Resource Quota Testing¶

## Apply resource quota
kubectl apply -f resourcequota.yaml

## Try to create pod that exceeds quota
kubectl apply -f test-pod.yaml

## Verify quota enforcement
kubectl describe resourcequota -n test-namespace

Network Policy Testing¶

Test network isolation:

## Apply network policy
kubectl apply -f networkpolicy.yaml

## Test connectivity (should fail)
kubectl run test-pod --image=curlimages/curl --rm -it -- \
  curl --max-time 5 http://restricted-service

## Test from allowed pod (should succeed)
kubectl run allowed-pod -l app=allowed --image=curlimages/curl --rm -it -- \
  curl http://restricted-service

Performance Testing¶

## Load test with k6
cat <<EOF | k6 run -
import http from 'k6/http';
import { check } from 'k6';

export let options = {
  vus: 10,
  duration: '30s',
};

export default function() {
  let res = http.get('http://myapp-service');
  check(res, {
    'status is 200': (r) => r.status === 200,
  });
}
EOF

Snapshot Testing¶

Test manifest rendering:

## Generate manifests
kustomize build overlays/production > snapshot.yaml

## Compare with previous snapshot
diff snapshot-previous.yaml snapshot.yaml

## Update snapshot if changes are expected
cp snapshot.yaml snapshot-previous.yaml

Common Pitfalls¶

Selector Label Mismatch¶

Issue: Pod template labels don't match deployment selector, causing deployment to never become ready.

Example:

## Bad - Mismatched labels
apiVersion: apps/v1
kind: Deployment
metadata:
  name: webapp
spec:
  selector:
    matchLabels:
      app: web-app  # Selector label
  template:
    metadata:
      labels:
        app: webapp  # ❌ Different label!

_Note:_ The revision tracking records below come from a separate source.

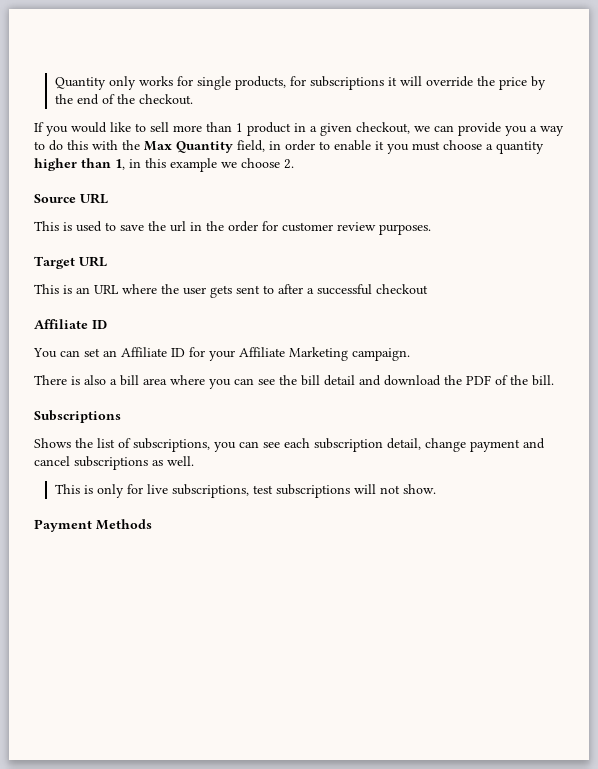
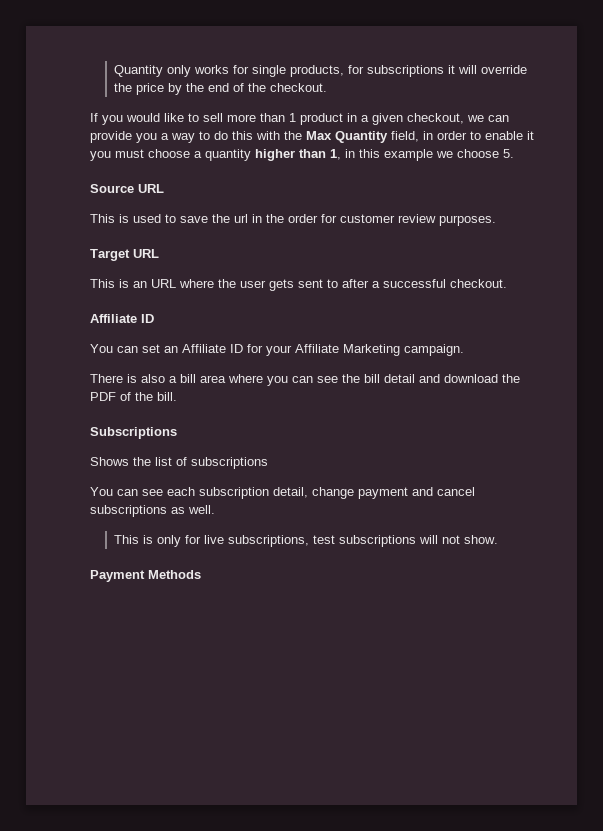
- If you would like to sell more than 1 product in a given checkout, we can provide you a way to do this with the Max Quantity field, in order to enable it you must choose a quantity higher than 1, in this example we choose 2.
+ If you would like to sell more than 1 product in a given checkout, we can provide you a way to do this with the Max Quantity field, in order to enable it you must choose a quantity higher than 1, in this example we choose 5.
- This is an URL where the user gets sent to after a successful checkout
+ This is an URL where the user gets sent to after a successful checkout.
- Shows the list of subscriptions, you can see each subscription detail, change payment and cancel subscriptions as well.
+ Shows the list of subscriptions
+ You can see each subscription detail, change payment and cancel subscriptions as well.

Doesn't match selector
    spec:
      containers:
      - name: app
        image: myapp:1.0

Solution: Ensure selector labels exactly match template labels.

## Good - Matching labels
apiVersion: apps/v1
kind: Deployment
metadata:
  name: webapp
spec:
  selector:
    matchLabels:
      app: webapp  # ✅ Matches template
  template:
    metadata:
      labels:
        app: webapp  # ✅ Matches selector
        version: "1.0"  # Additional labels are OK
    spec:
      containers:
      - name: app
        image: myapp:1.0

Key Points:

Selector labels must be subset of template labels
Template can have additional labels beyond selector
Changing selector requires deleting and recreating deployment
Use consistent label keys across all resources

Resource Limits Without Requests¶

Issue: Setting limits without requests causes pods to get BestEffort QoS and be first to evict.

Example:

## Bad - Only limits, no requests
apiVersion: v1
kind: Pod
metadata:
  name: app
spec:
  containers:
  - name: app
    image: myapp
    resources:
      limits:
        memory: "512Mi"
        cpu: "500m"
      ## ❌ No requests! Gets BestEffort QoS

Solution: Always set both requests and limits.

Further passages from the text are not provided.